What this task involves:
With the pictures omitted, please transcribe exactly the lines beginning at the one that contains "2018-04-24 03:23: none -> 20" and ending with the last line of the records below.

Input data:
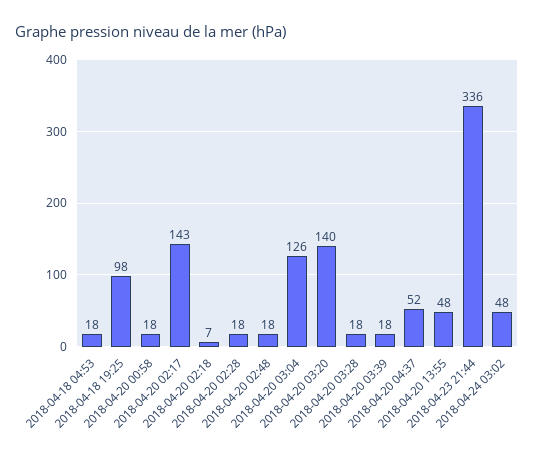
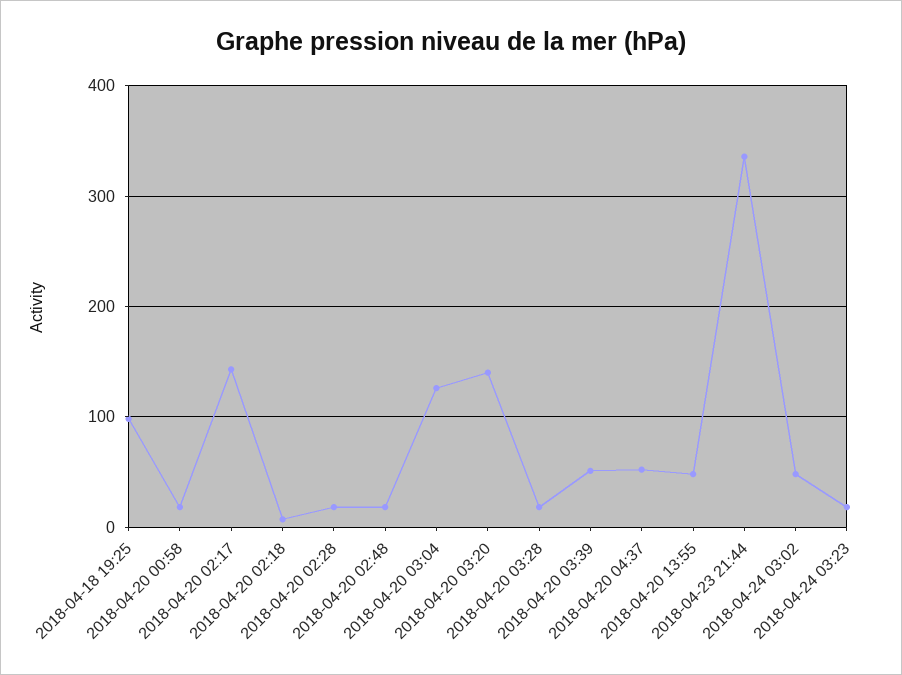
2018-04-18 04:53: 18 -> none
2018-04-20 03:39: 18 -> 50
2018-04-24 03:23: none -> 20

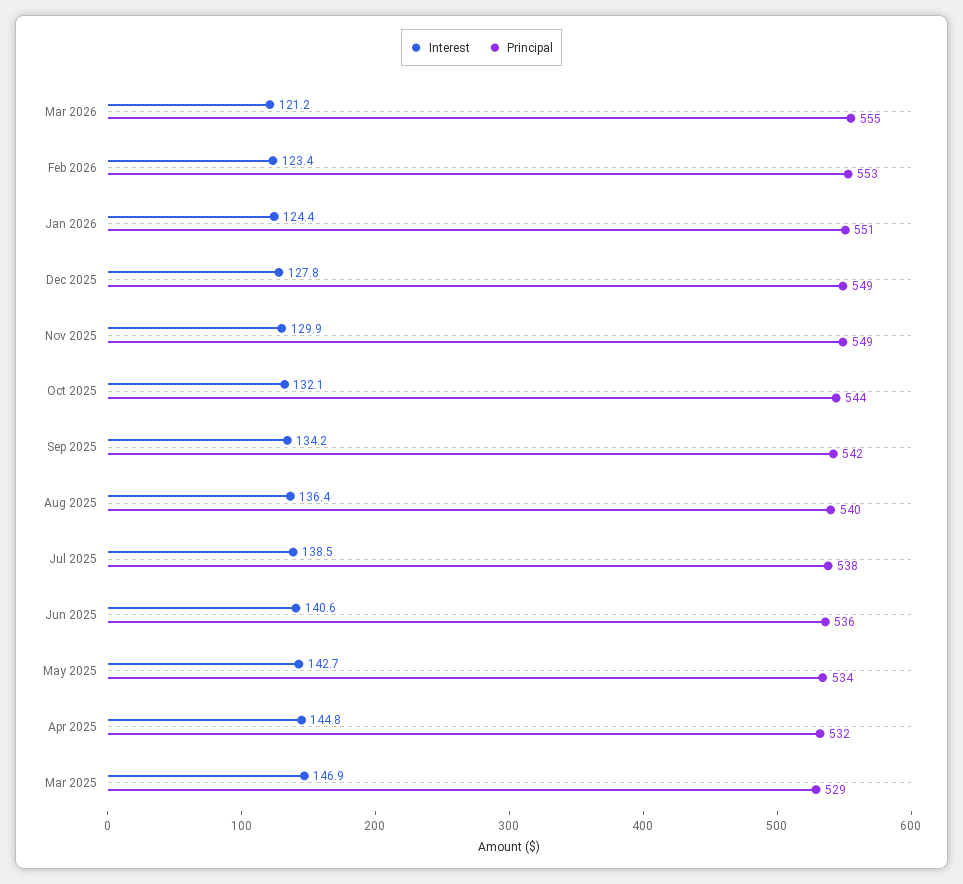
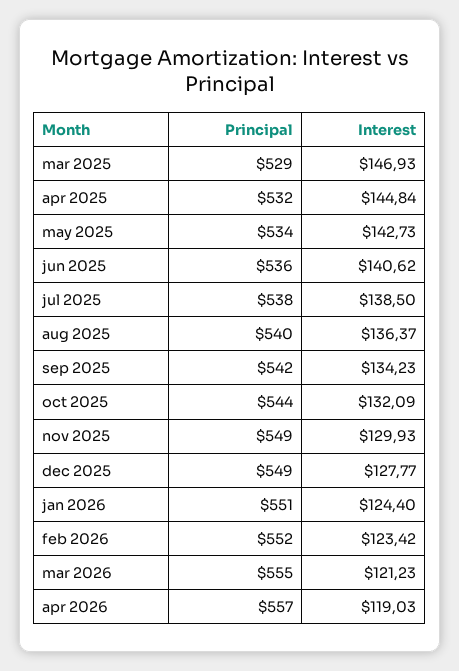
Principal, Feb 2026: 553 -> 552
Principal, apr 2026: none -> 557
Interest, apr 2026: none -> 119.03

Answer:
2018-04-24 03:23: none -> 20

Principal, Feb 2026: 553 -> 552
Principal, apr 2026: none -> 557
Interest, apr 2026: none -> 119.03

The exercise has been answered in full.